#### [Problem description]
With the string "padding" as the filter, copy each matching line from the records.

User interface change data
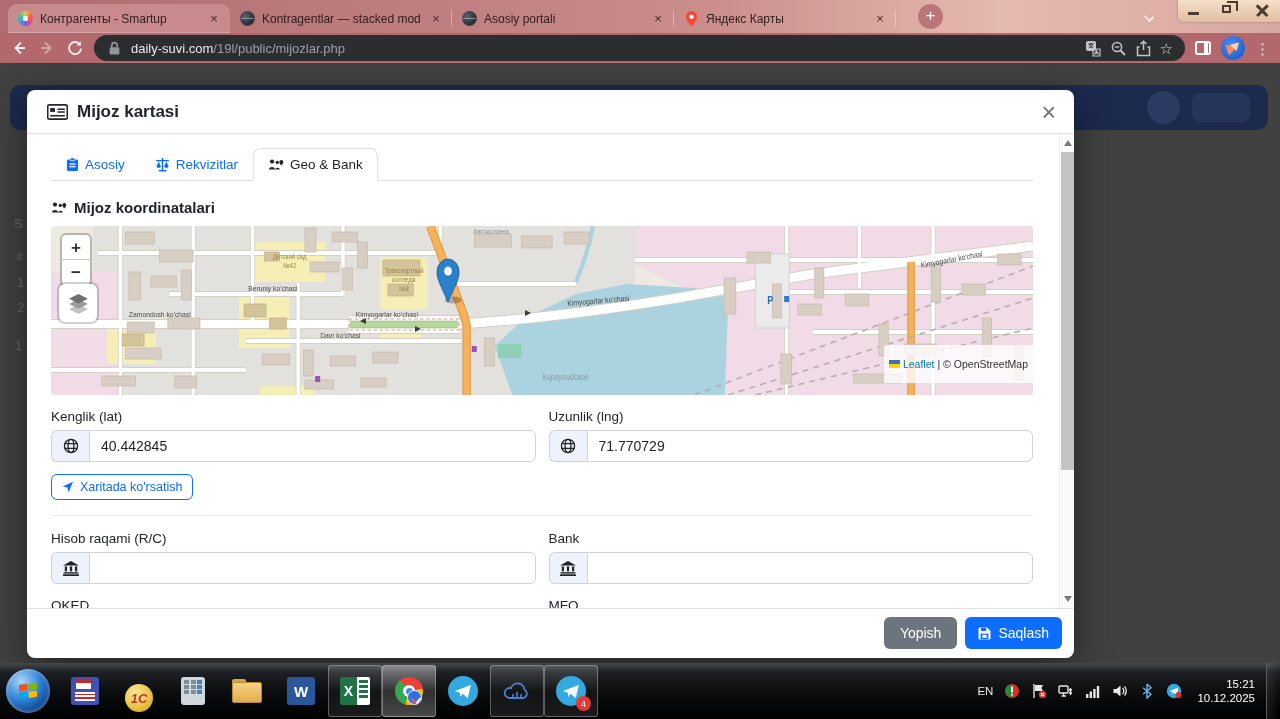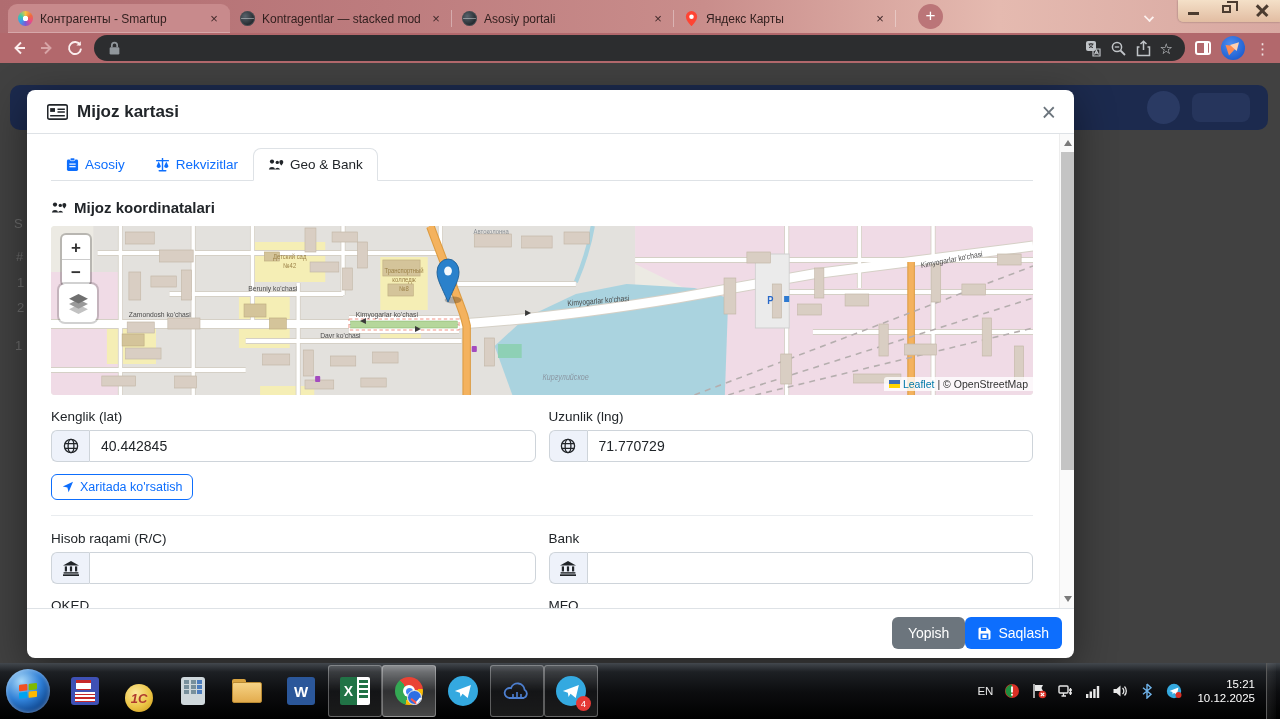--- a/index.html
+++ b/index.html
@@ -219,6 +219,7 @@
           <rect x="3" y="6" width="8" height="6" rx="1" fill="#9aa0a6"></rect>
           <path d="M4.8 6 V4.3 a2.2 2.2 0 0 1 4.4 0 V6" stroke="#9aa0a6" stroke-width="1.4" fill="none"></path>
         </svg>
+      <span><span class="url-host">daily-suvi.com</span><span class="url-path">/19l/public/mijozlar.php</span></span>
       <span class="url-spacer"></span>
       <svg class="pill-ic" viewBox="0 0 17 17">
           <rect x="1" y="1" width="10" height="10" rx="2" fill="#cdd1d5"></rect>

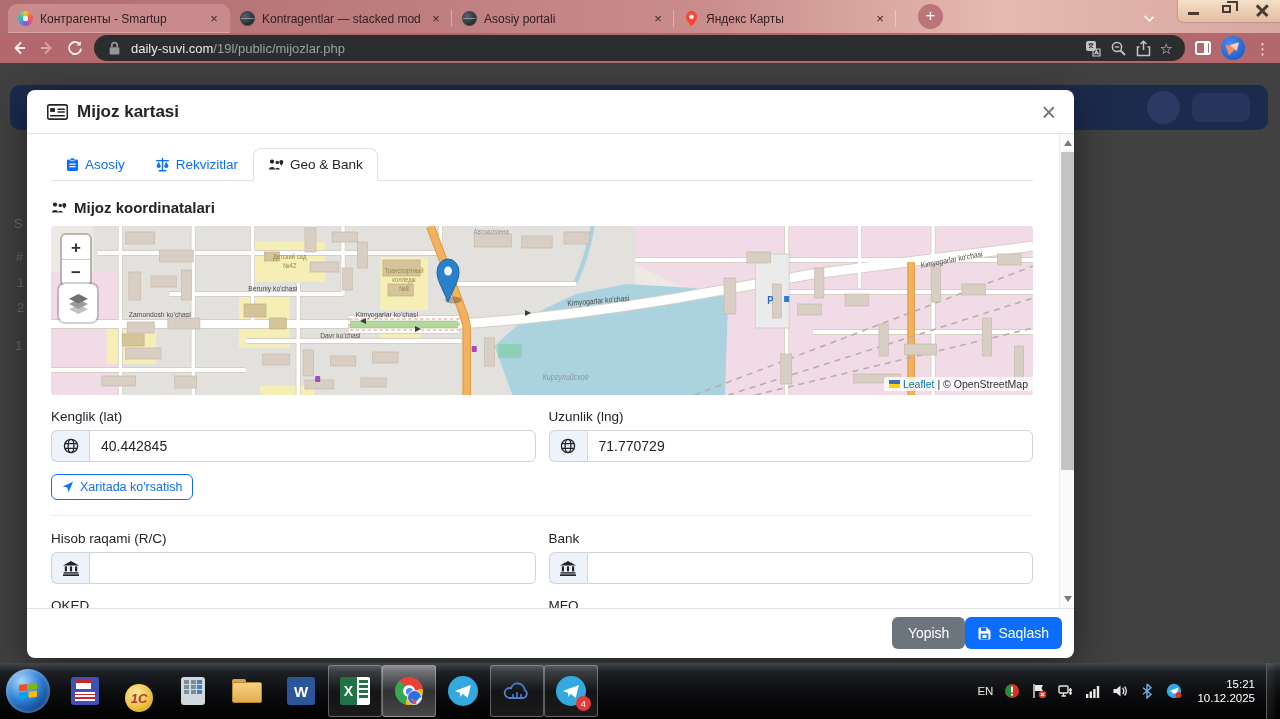--- a/index.html
+++ b/index.html
@@ -82,8 +82,8 @@
   .map-zoomctl div:first-child { border-bottom:1px solid #ccc; }
   .map-layers { position:absolute; left:8px; top:58px; width:38px; height:38px; background:#fff; border-radius:6px;
     box-shadow:0 0 0 2px rgba(0,0,0,.18); display:flex; align-items:center; justify-content:center; }
-  .map-attr { position:absolute; right:0; bottom:4px; background:rgba(255,255,255,.78); font-size:10.5px; color:#333;
-    padding:1px 5px; display:flex; align-items:center; gap:3px; border-radius:3px 0 0 0; }
+  .map-attr { position:absolute; right:0; bottom:12px; background:rgba(255,255,255,.78); font-size:10.5px; color:#333;
+    padding:13px 5px; display:flex; align-items:center; gap:3px; border-radius:3px 0 0 0; }
   .ua-flag { width:11px; height:8px; background:linear-gradient(#3f6fb5 0 50%, #ffd500 50% 100%); display:inline-block; }
   .leaflet-link { color:#0078A8; }
 

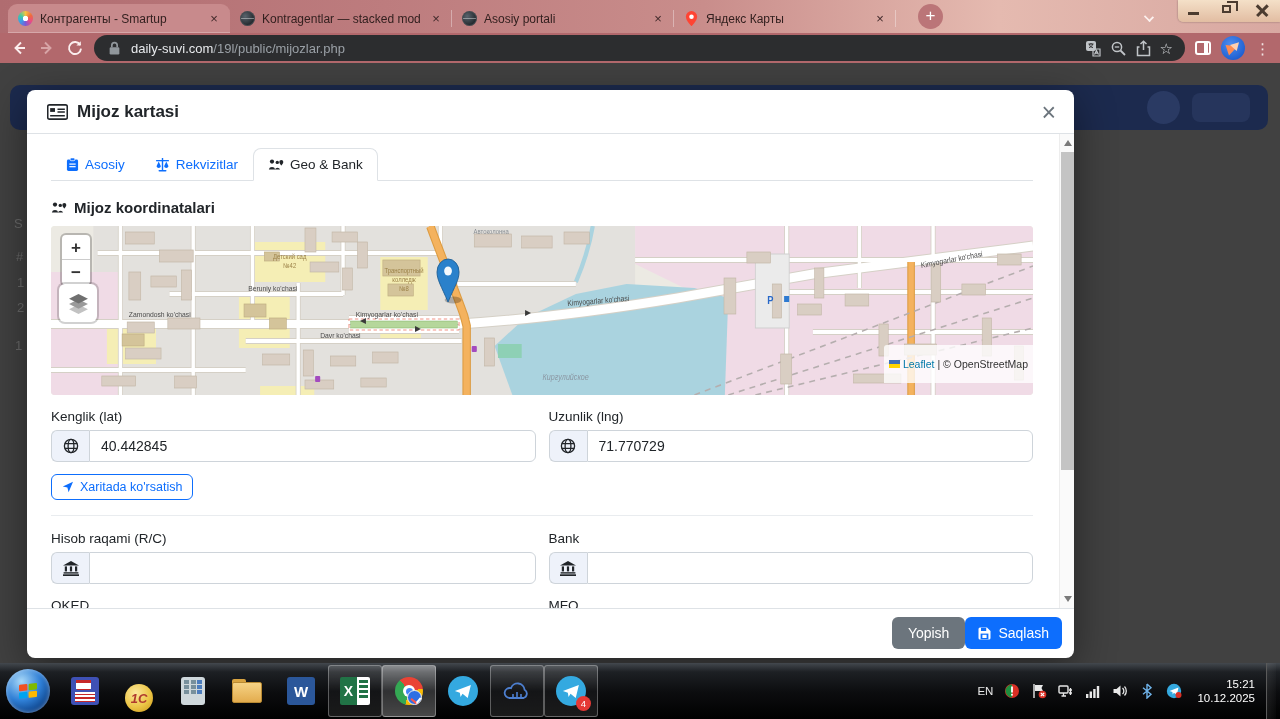--- a/index.html
+++ b/index.html
@@ -104,7 +104,7 @@
   .vscroll .thumb { position:absolute; left:1px; width:13px; top:18px; height:318px; background:#c4c4c4; }
 
   .modal-footer { height:49px; border-top:1px solid #dee2e6; display:flex; align-items:center; justify-content:flex-end;
-    gap:0; padding:0 12px; border-radius:0 0 8px 8px; }
+    gap:8px; padding:0 12px; border-radius:0 0 8px 8px; }
   .btn { border:none; border-radius:6px; padding:8px 16px; font-size:14px; color:#fff; display:inline-flex; align-items:center; gap:7px; font-family:"Liberation Sans",sans-serif; }
   .btn.secondary { background:#6c757d; }
   .btn.primary { background:#0d6efd; padding:8px 13px; }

#### [Exercise result]
-    padding:1px 5px; display:flex; align-items:center; gap:3px; border-radius:3px 0 0 0; }
+    padding:13px 5px; display:flex; align-items:center; gap:3px; border-radius:3px 0 0 0; }
-    gap:0; padding:0 12px; border-radius:0 0 8px 8px; }
+    gap:8px; padding:0 12px; border-radius:0 0 8px 8px; }
   .btn { border:none; border-radius:6px; padding:8px 16px; font-size:14px; color:#fff; display:inline-flex; align-items:center; gap:7px; font-family:"Liberation Sans",sans-serif; }
   .btn.primary { background:#0d6efd; padding:8px 13px; }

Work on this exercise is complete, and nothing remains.